WHAT NEEDS TO BE DONE: For every line below, output the text exactly and leave out images.
■ ■ ■ ■ ■
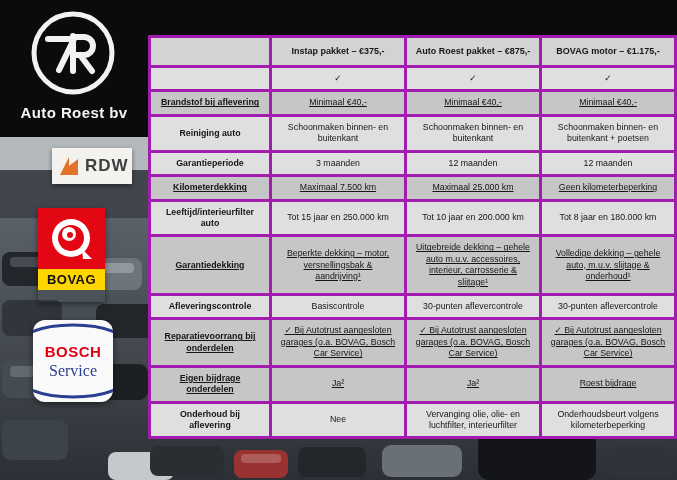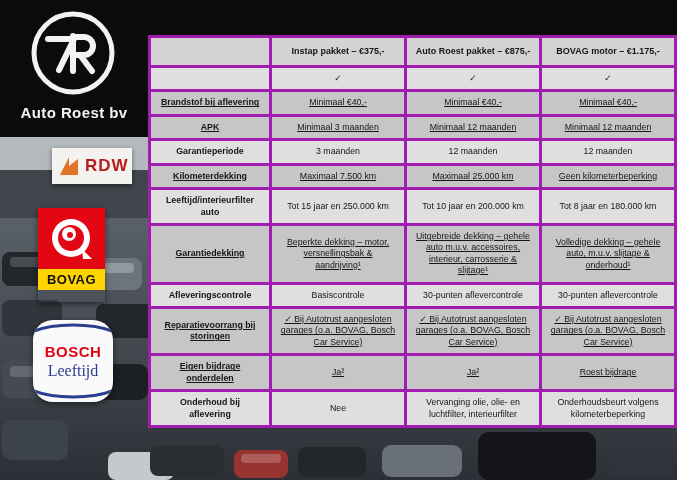"Reiniging auto" tr.light { html: none -> <tr> <td>Reiniging auto</td> <td>Schoonmaken binnen- en buitenkant</td> <td>Schoonmaken binnen- en buitenkant</td> <td>Schoonmaken binnen- en buitenkant + poetsen</td> </tr> }
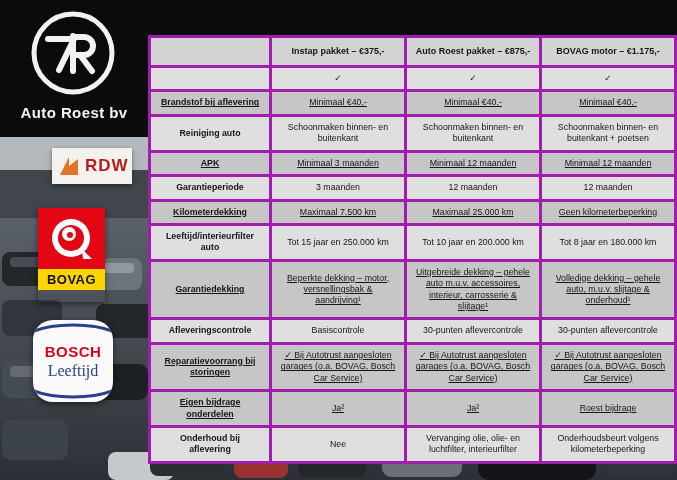"RDW" .rdw-text { color: #b91c1c -> #404040 }
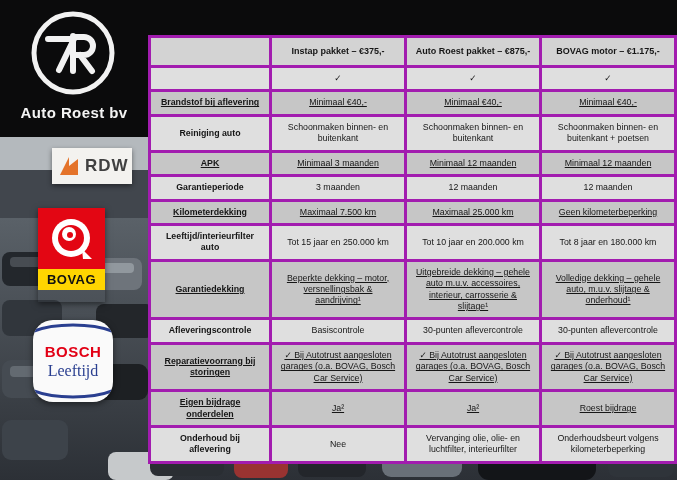"APK" tr.dark { html: <tr> <td>APK</td> <td>Minimaal 3 maanden</td> <td>Minimaal 12 maanden</td> <td>Minimaal 12 maanden</td> </tr> -> none }
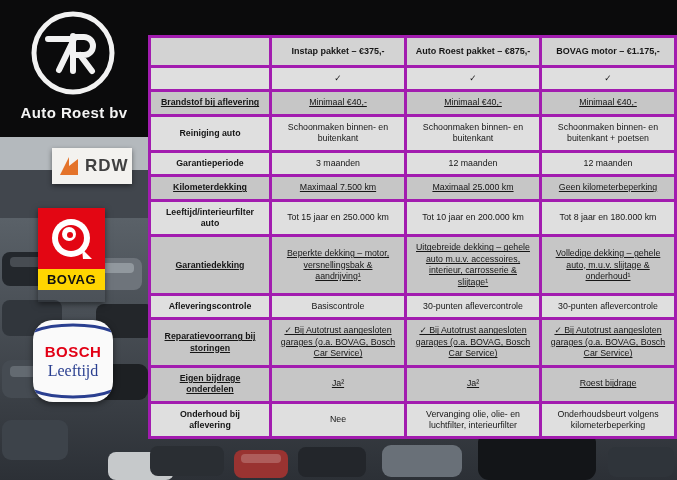"Reparatievoorrang bij storingen" td.row-label { text: storingen -> onderdelen }
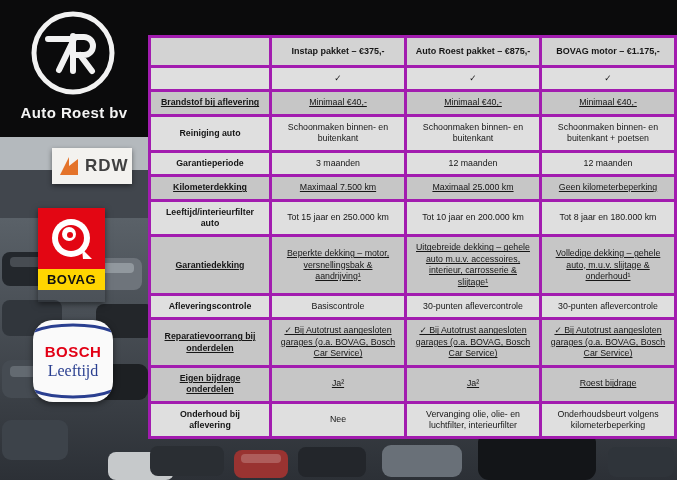"BOSCH" .bosch { border-radius: 20px -> 12px }
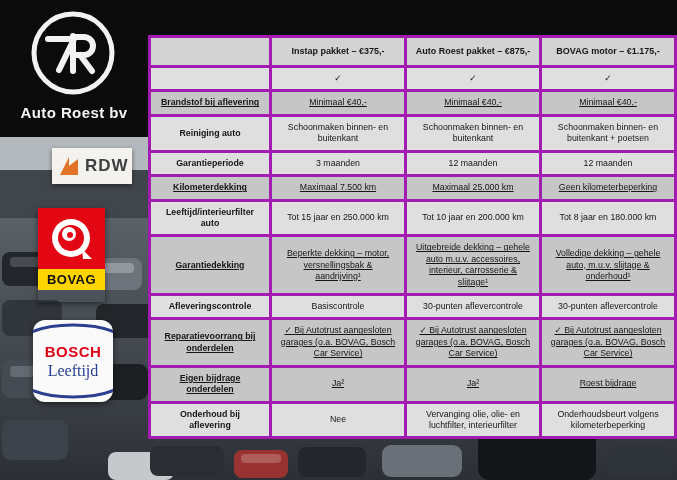"Leeftijd" div.bosch-service { text: Leeftijd -> Service }
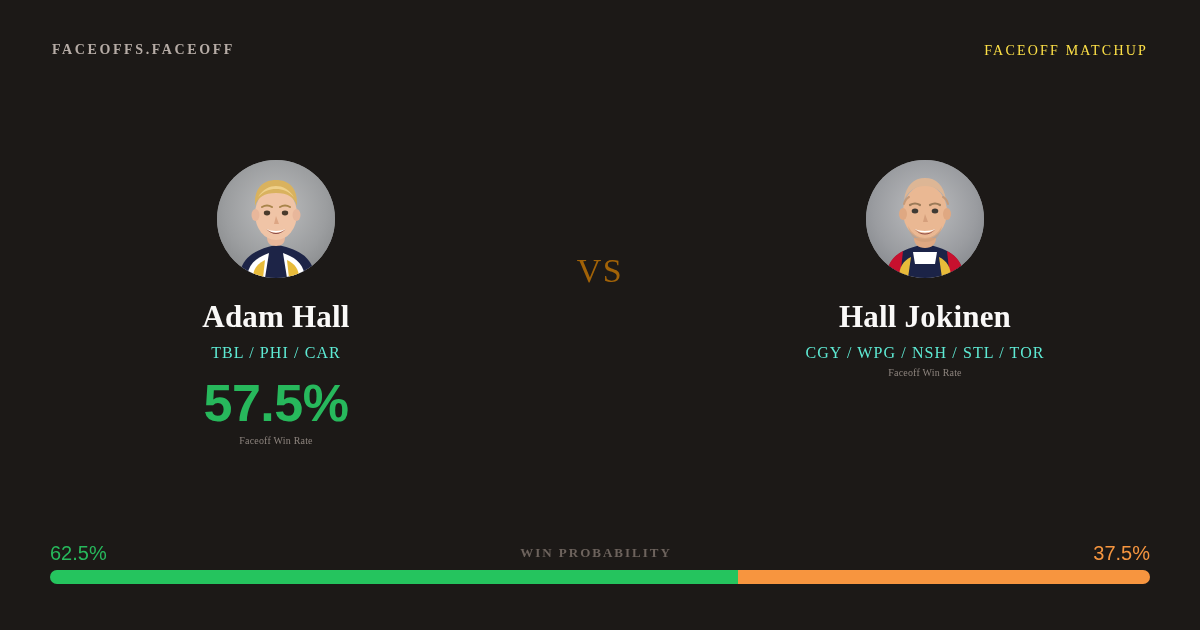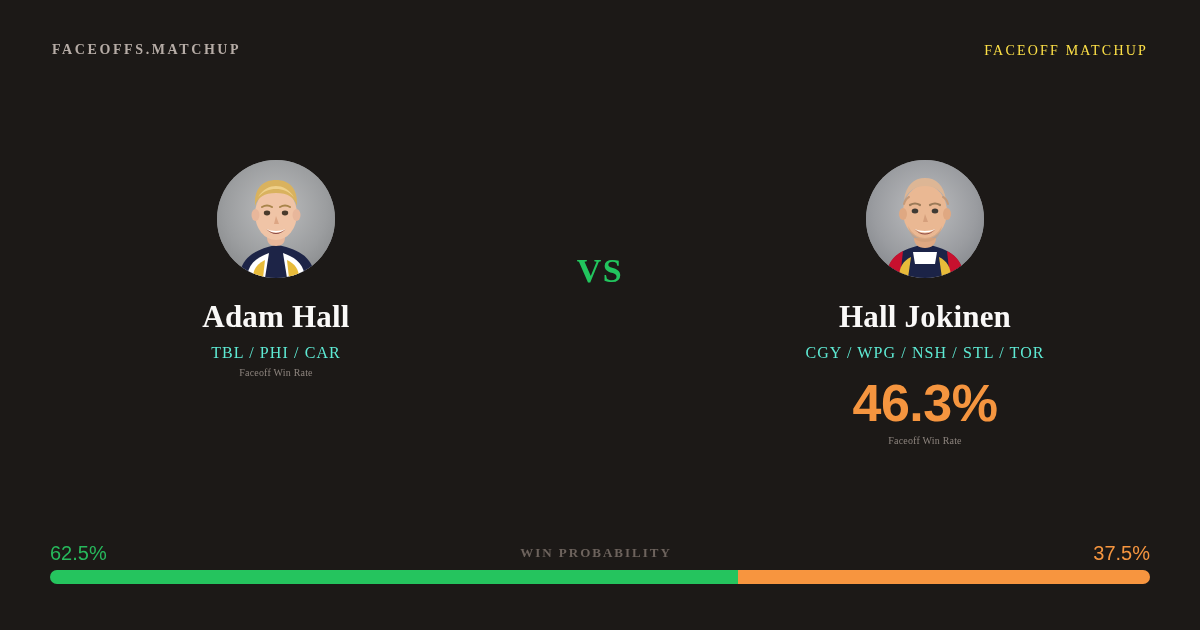"FACEOFFS.MATCHUP" div.brand { text: FACEOFFS.MATCHUP -> FACEOFFS.FACEOFF }
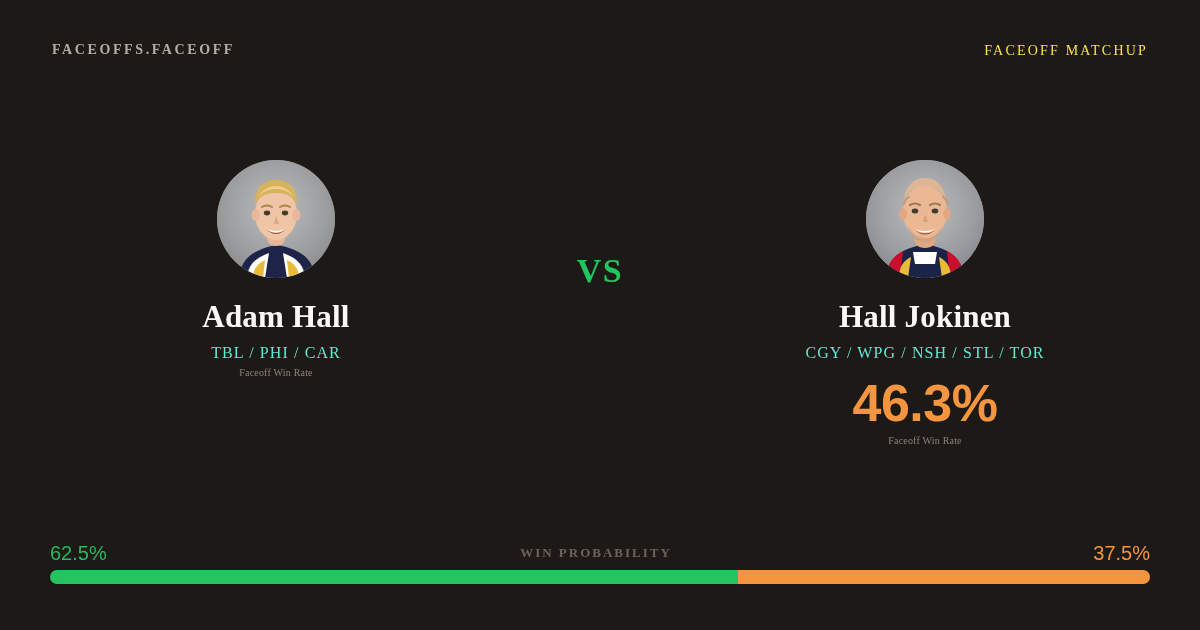"VS" .vs { color: #22c55e -> #a16207; font-weight: bold -> normal }
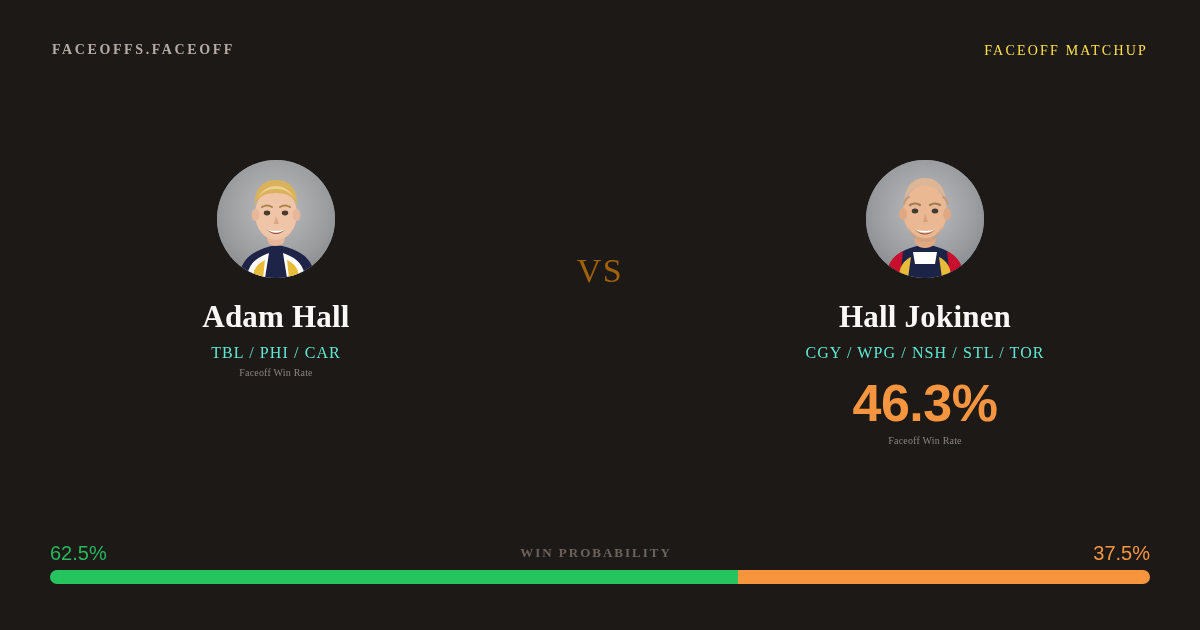"57.5%" div.pct { html: none -> <div>57.5%</div> }
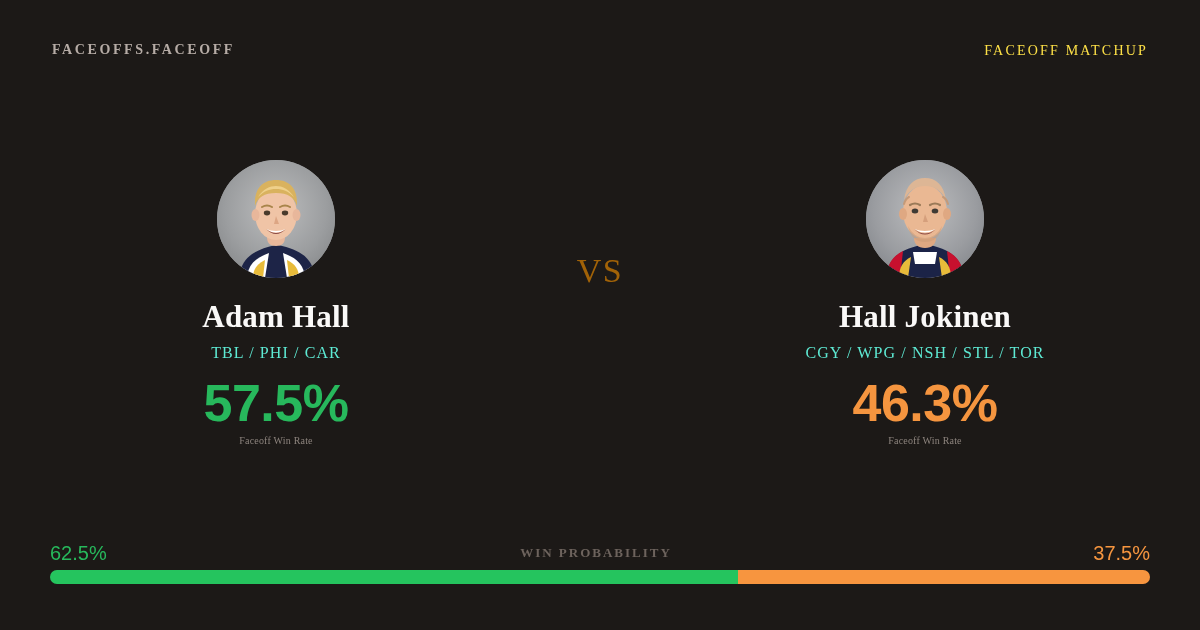"46.3%" div.pct { html: <div>46.3%</div> -> none }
■ ■ ■ ■ ■
FINISHED EXERCISE:
"Reiniging auto" tr.light { html: none -> <tr> <td>Reiniging auto</td> <td>Schoonmaken binnen- en buitenkant</td> <td>Schoonmaken binnen- en buitenkant</td> <td>Schoonmaken binnen- en buitenkant + poetsen</td> </tr> }
"RDW" .rdw-text { color: #b91c1c -> #404040 }
"APK" tr.dark { html: <tr> <td>APK</td> <td>Minimaal 3 maanden</td> <td>Minimaal 12 maanden</td> <td>Minimaal 12 maanden</td> </tr> -> none }
"Reparatievoorrang bij storingen" td.row-label { text: storingen -> onderdelen }
"BOSCH" .bosch { border-radius: 20px -> 12px }
"Leeftijd" div.bosch-service { text: Leeftijd -> Service }
"FACEOFFS.MATCHUP" div.brand { text: FACEOFFS.MATCHUP -> FACEOFFS.FACEOFF }
"VS" .vs { color: #22c55e -> #a16207; font-weight: bold -> normal }
"57.5%" div.pct { html: none -> <div>57.5%</div> }
"46.3%" div.pct { html: <div>46.3%</div> -> none }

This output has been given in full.